One of the wonderful places I travelled in California during that period was Donner Pass in the Sierra Nevada in northern California. I remember how I was surrounded by 4-foot of snow during my visit. The morning was white, pristine, and although it was cold, it was also refreshing. It was the first time I’d experienced the snow.
The snow was crisp and so white. When I walked or ran through it, it sounded like thunder all around me. As a nine-year-old experiencing snow for the first time, I just adored it!
Donner Pass is well known transmontane route connecting San Francisco with Reno. It rises to an elevation of about 7,000 feet (2,100 metres). It has a macabre history in that George Donner lost more than 40 members of an 80-odd party of immigrants he was taking through the pass in the mid-1800s. Travelling during a severe winter, the party was force to stop and when the food ran out it’s rumoured they survived by eating the corpses of the fallen.
My mother’s friends had driven us there and it looked as though the snow had trapped us like Donner. It wasn’t a very big place in the ’60s, and I felt as though the ploughing was taking forever. I remember how cold and wet I got waiting, and I’m sure that the only reason I didn’t end up with a chill was because I never stopped running, jumping and making snow angels.

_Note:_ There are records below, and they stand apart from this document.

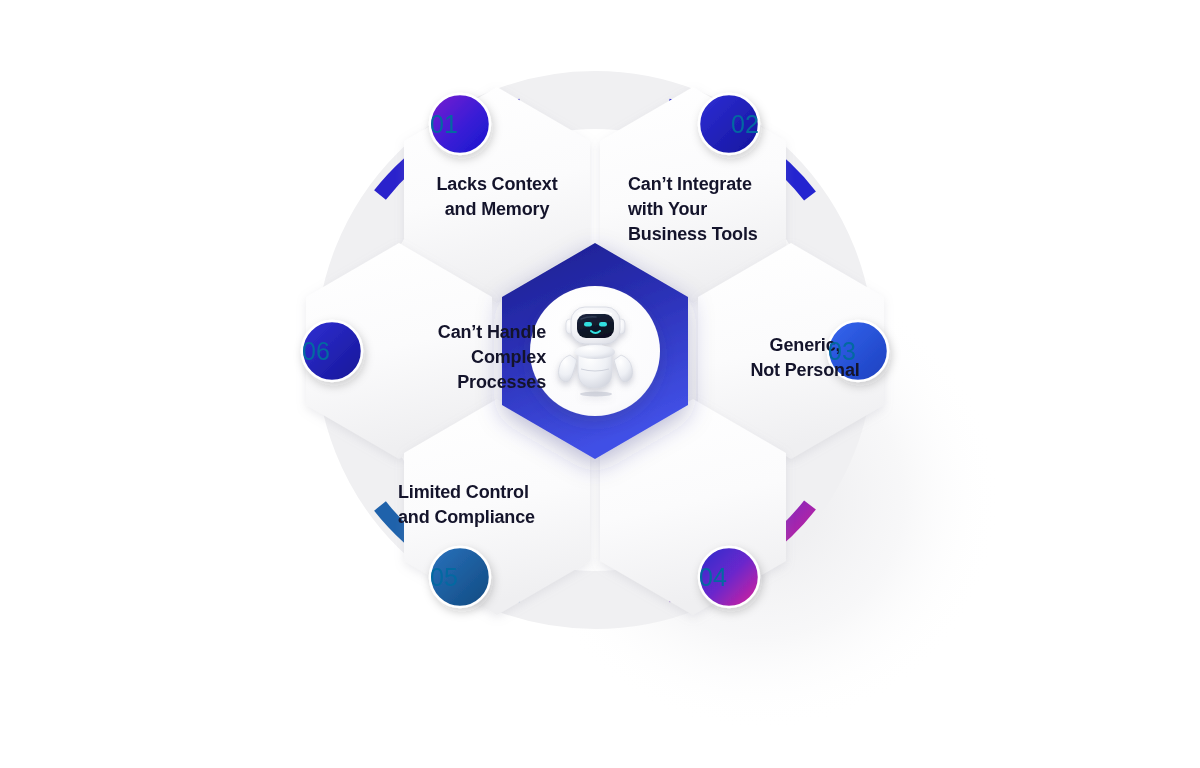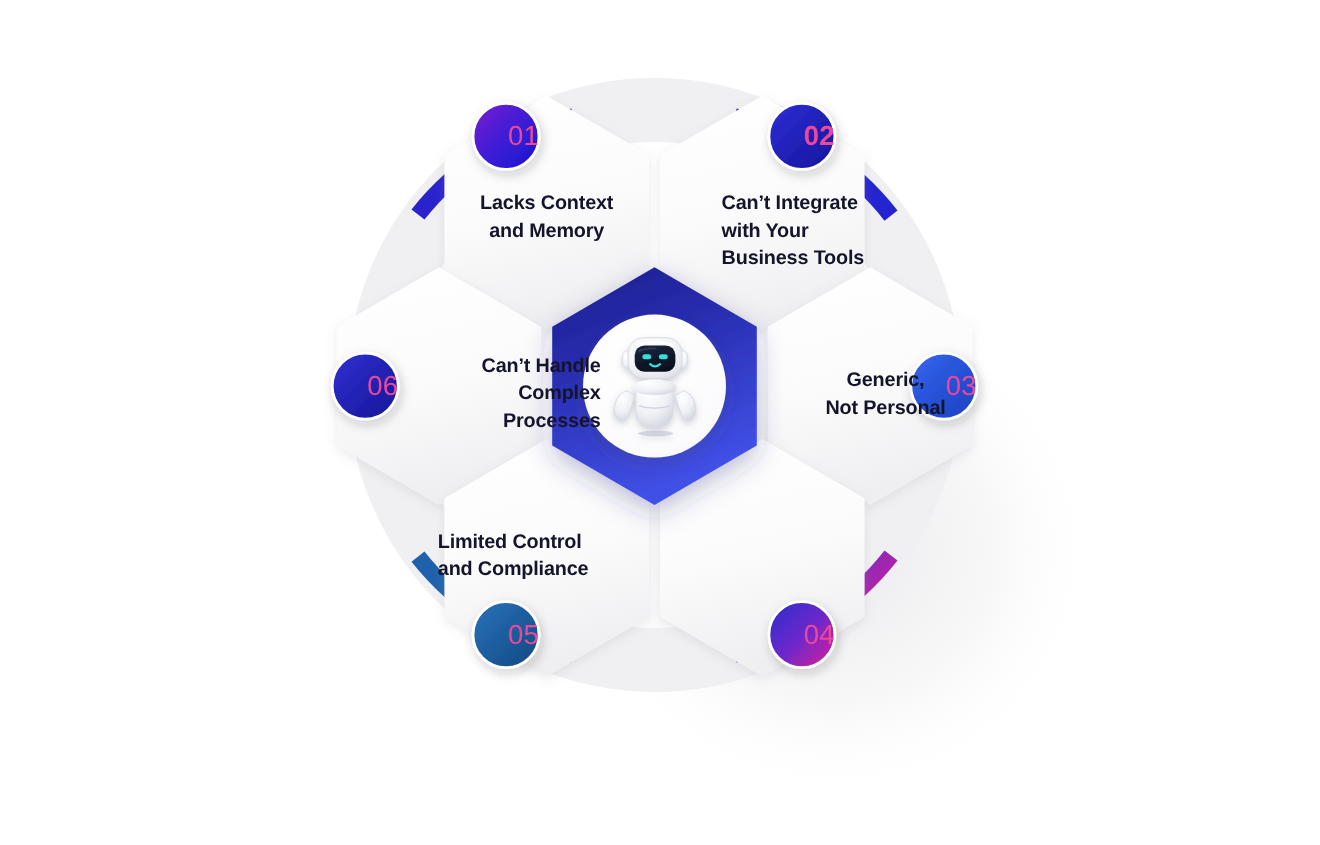--- a/index.html
+++ b/index.html
@@ -36,12 +36,12 @@
   }
   .badge-num {
     position: absolute;
-    color: #ec4899;
+    color: #0369a1;
     font-size: 25px;
     font-weight: 400;
     letter-spacing: 0.2px;
     font-family: "Liberation Sans", sans-serif;
-    text-align: right;
+    text-align: left;
     line-height: 1;
   }
 </style>

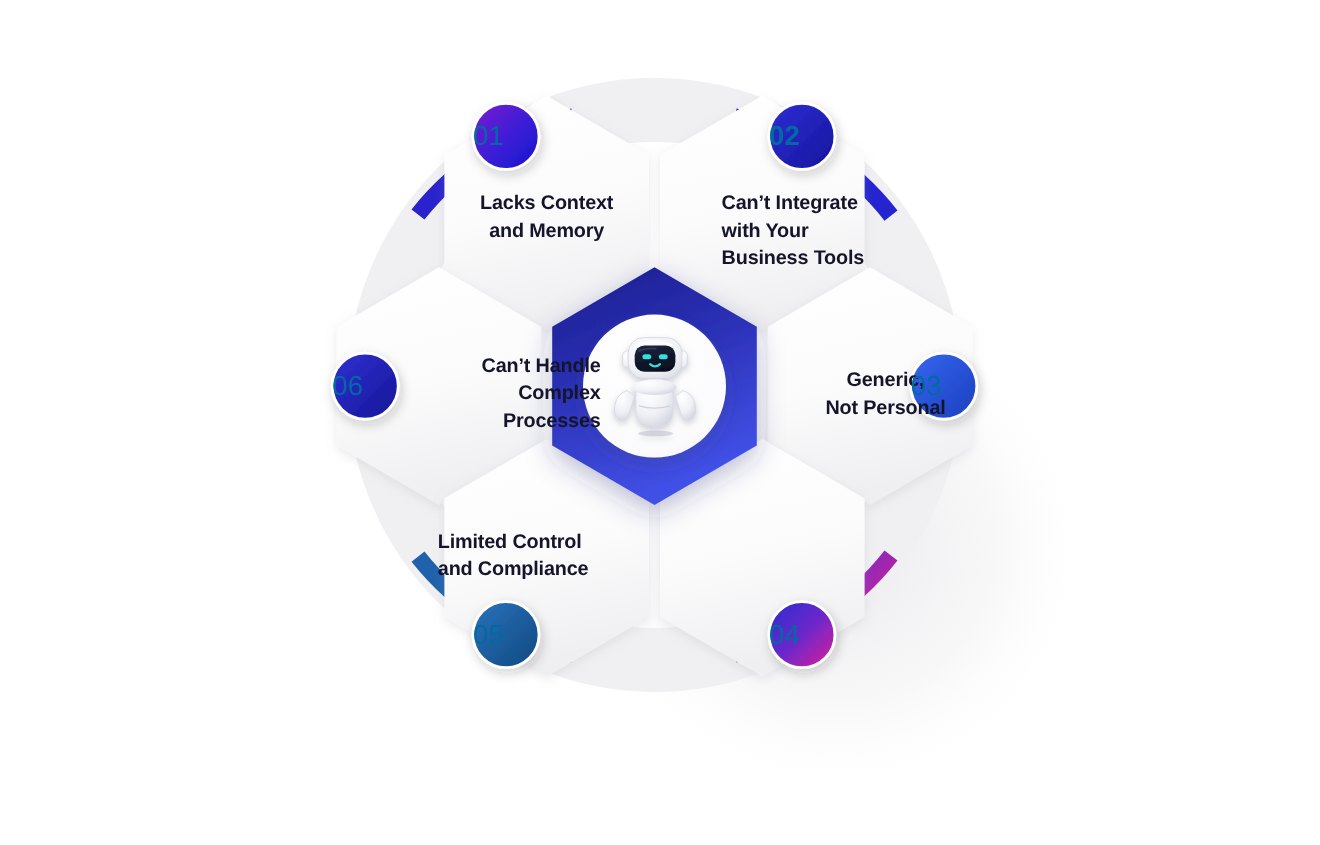--- a/index.html
+++ b/index.html
@@ -258,7 +258,7 @@
 
 
   <div class="badge-num" style="left:430px; top:112px; width:60px;">01</div>
-  <div class="badge-num" style="left:699px; top:112px; width:60px;font-weight:bold;">02</div>
+  <div class="badge-num" style="left:731px; top:112px; width:60px;">02</div>
   <div class="badge-num" style="left:828px; top:339px; width:60px;">03</div>
   <div class="badge-num" style="left:699px; top:565px; width:60px;">04</div>
   <div class="badge-num" style="left:430px; top:565px; width:60px;">05</div>

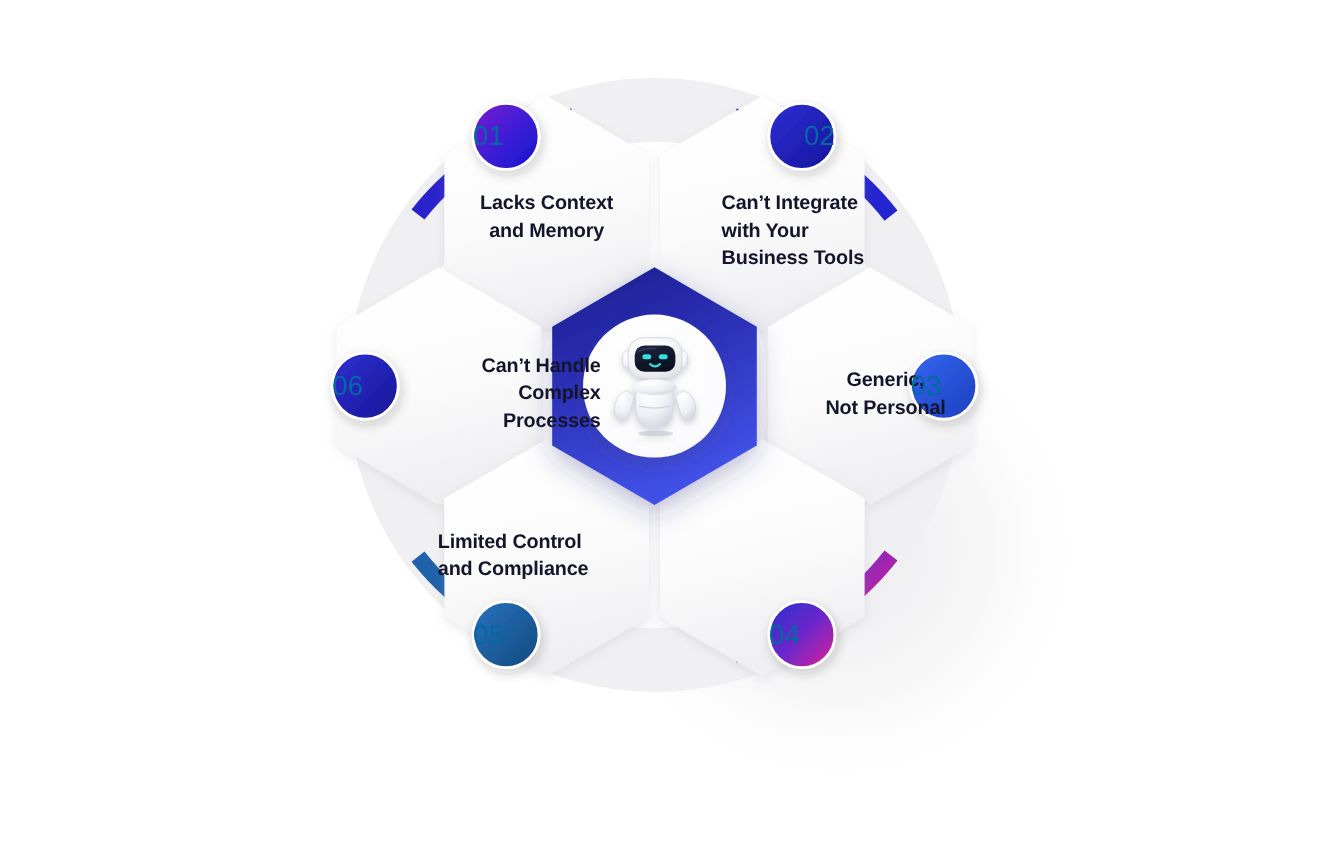--- a/index.html
+++ b/index.html
@@ -242,7 +242,7 @@
   <div class="hex-label" style="left:404px; top:172px; width:186px; text-align:center;">Lacks Context
 and Memory</div>
 
-  <div class="hex-label" style="left:656px; top:172px; width:172px; text-align:left;">Can’t Integrate
+  <div class="hex-label" style="left:628px; top:172px; width:172px; text-align:left;">Can’t Integrate
 with Your
 Business Tools</div>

We stayed in on of those ‘ma and pa’ type American motels that dominated the highways in the ’60s. You’d be hard-pressed to find one now, an endangered species they’ve become.They might have had different names to distinguish them, but in my mind they were all the same. The fluorescent signs always seemed to flicker and crackle; the noise they created made it hard to sleep! I can still remember the smell of tobacco and sweat that greeted us when we opened the door.The room was plain and functional, but who could forget the stucco that seemed to be a staple aesthetic of the time.
Our journey took us to Lake Tahoe, Reno, Donner Pass and Yosemite Valley, the last of which was awe-inspiring with its mountain peaks and long, green valley. In the evening of our stay at Yosemite Valley we were treated to a spectacular event.
Known as the Yosemite Firefall, it was an event in which burning embers were spilled from the top of Glacier Point into the valley 3,000 feet below. From a distance it looked like a glowing waterfall. Incredible!
My mother and I went walking on the morning after the Firefall. We’d been told to keep to the road, but as my mother was a hiker she ignored that advice. We had no idea that bears lived in the area and when we were roughly 500 yards (450m) from the hotel entrance, a bear popped its head up. Though I no know that running from a bear is a bad idea, we were very quick to get out of there and away from it.
Driving in California was quite an experience for me. Sadly, my mother is no longer here to share in the memories, but they are definitely fond ones of our time spent together.